_INFORMATION GIVEN_:
⁂

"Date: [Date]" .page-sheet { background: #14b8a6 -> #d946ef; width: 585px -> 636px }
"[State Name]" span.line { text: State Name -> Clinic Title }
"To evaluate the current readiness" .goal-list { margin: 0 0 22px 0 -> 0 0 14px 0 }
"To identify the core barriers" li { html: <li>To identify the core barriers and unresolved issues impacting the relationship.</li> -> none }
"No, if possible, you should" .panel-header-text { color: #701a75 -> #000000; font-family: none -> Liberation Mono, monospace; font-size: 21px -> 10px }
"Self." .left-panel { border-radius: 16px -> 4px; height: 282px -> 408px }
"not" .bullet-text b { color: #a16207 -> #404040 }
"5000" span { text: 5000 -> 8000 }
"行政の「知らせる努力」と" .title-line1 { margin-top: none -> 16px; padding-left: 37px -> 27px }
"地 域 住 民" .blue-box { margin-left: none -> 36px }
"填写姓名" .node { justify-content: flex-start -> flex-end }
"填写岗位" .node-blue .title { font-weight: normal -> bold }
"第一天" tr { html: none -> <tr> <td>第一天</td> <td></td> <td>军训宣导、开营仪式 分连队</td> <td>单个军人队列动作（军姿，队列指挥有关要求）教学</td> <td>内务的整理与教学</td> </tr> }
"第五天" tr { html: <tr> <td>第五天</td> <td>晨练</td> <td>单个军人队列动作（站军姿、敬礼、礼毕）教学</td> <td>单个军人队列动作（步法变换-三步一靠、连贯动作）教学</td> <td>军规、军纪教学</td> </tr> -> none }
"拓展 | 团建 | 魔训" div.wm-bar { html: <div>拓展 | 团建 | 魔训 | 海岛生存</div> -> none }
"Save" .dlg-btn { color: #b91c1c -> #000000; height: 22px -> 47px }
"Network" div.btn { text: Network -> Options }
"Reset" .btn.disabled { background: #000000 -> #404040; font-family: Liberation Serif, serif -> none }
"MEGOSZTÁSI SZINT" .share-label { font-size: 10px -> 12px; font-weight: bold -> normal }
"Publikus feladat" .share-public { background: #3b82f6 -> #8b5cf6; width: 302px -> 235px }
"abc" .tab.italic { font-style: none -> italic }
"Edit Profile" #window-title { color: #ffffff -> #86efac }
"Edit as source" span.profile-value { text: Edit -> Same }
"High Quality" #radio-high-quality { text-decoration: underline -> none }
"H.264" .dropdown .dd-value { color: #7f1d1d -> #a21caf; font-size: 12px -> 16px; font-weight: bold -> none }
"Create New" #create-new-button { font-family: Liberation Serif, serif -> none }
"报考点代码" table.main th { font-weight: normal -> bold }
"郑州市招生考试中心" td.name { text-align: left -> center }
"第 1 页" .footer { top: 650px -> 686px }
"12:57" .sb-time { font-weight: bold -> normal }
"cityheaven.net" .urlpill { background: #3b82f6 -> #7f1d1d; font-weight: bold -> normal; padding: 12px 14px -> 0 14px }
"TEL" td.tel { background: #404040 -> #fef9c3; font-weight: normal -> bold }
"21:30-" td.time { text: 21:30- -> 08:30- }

⁂

Line by line, reproduce the records above exactly.

"Date: [Date]" .page-sheet { background: #14b8a6 -> #d946ef; width: 585px -> 636px }
"[State Name]" span.line { text: State Name -> Clinic Title }
"To evaluate the current readiness" .goal-list { margin: 0 0 22px 0 -> 0 0 14px 0 }
"To identify the core barriers" li { html: <li>To identify the core barriers and unresolved issues impacting the relationship.</li> -> none }
"No, if possible, you should" .panel-header-text { color: #701a75 -> #000000; font-family: none -> Liberation Mono, monospace; font-size: 21px -> 10px }
"Self." .left-panel { border-radius: 16px -> 4px; height: 282px -> 408px }
"not" .bullet-text b { color: #a16207 -> #404040 }
"5000" span { text: 5000 -> 8000 }
"行政の「知らせる努力」と" .title-line1 { margin-top: none -> 16px; padding-left: 37px -> 27px }
"地 域 住 民" .blue-box { margin-left: none -> 36px }
"填写姓名" .node { justify-content: flex-start -> flex-end }
"填写岗位" .node-blue .title { font-weight: normal -> bold }
"第一天" tr { html: none -> <tr> <td>第一天</td> <td></td> <td>军训宣导、开营仪式 分连队</td> <td>单个军人队列动作（军姿，队列指挥有关要求）教学</td> <td>内务的整理与教学</td> </tr> }
"第五天" tr { html: <tr> <td>第五天</td> <td>晨练</td> <td>单个军人队列动作（站军姿、敬礼、礼毕）教学</td> <td>单个军人队列动作（步法变换-三步一靠、连贯动作）教学</td> <td>军规、军纪教学</td> </tr> -> none }
"拓展 | 团建 | 魔训" div.wm-bar { html: <div>拓展 | 团建 | 魔训 | 海岛生存</div> -> none }
"Save" .dlg-btn { color: #b91c1c -> #000000; height: 22px -> 47px }
"Network" div.btn { text: Network -> Options }
"Reset" .btn.disabled { background: #000000 -> #404040; font-family: Liberation Serif, serif -> none }
"MEGOSZTÁSI SZINT" .share-label { font-size: 10px -> 12px; font-weight: bold -> normal }
"Publikus feladat" .share-public { background: #3b82f6 -> #8b5cf6; width: 302px -> 235px }
"abc" .tab.italic { font-style: none -> italic }
"Edit Profile" #window-title { color: #ffffff -> #86efac }
"Edit as source" span.profile-value { text: Edit -> Same }
"High Quality" #radio-high-quality { text-decoration: underline -> none }
"H.264" .dropdown .dd-value { color: #7f1d1d -> #a21caf; font-size: 12px -> 16px; font-weight: bold -> none }
"Create New" #create-new-button { font-family: Liberation Serif, serif -> none }
"报考点代码" table.main th { font-weight: normal -> bold }
"郑州市招生考试中心" td.name { text-align: left -> center }
"第 1 页" .footer { top: 650px -> 686px }
"12:57" .sb-time { font-weight: bold -> normal }
"cityheaven.net" .urlpill { background: #3b82f6 -> #7f1d1d; font-weight: bold -> normal; padding: 12px 14px -> 0 14px }
"TEL" td.tel { background: #404040 -> #fef9c3; font-weight: normal -> bold }
"21:30-" td.time { text: 21:30- -> 08:30- }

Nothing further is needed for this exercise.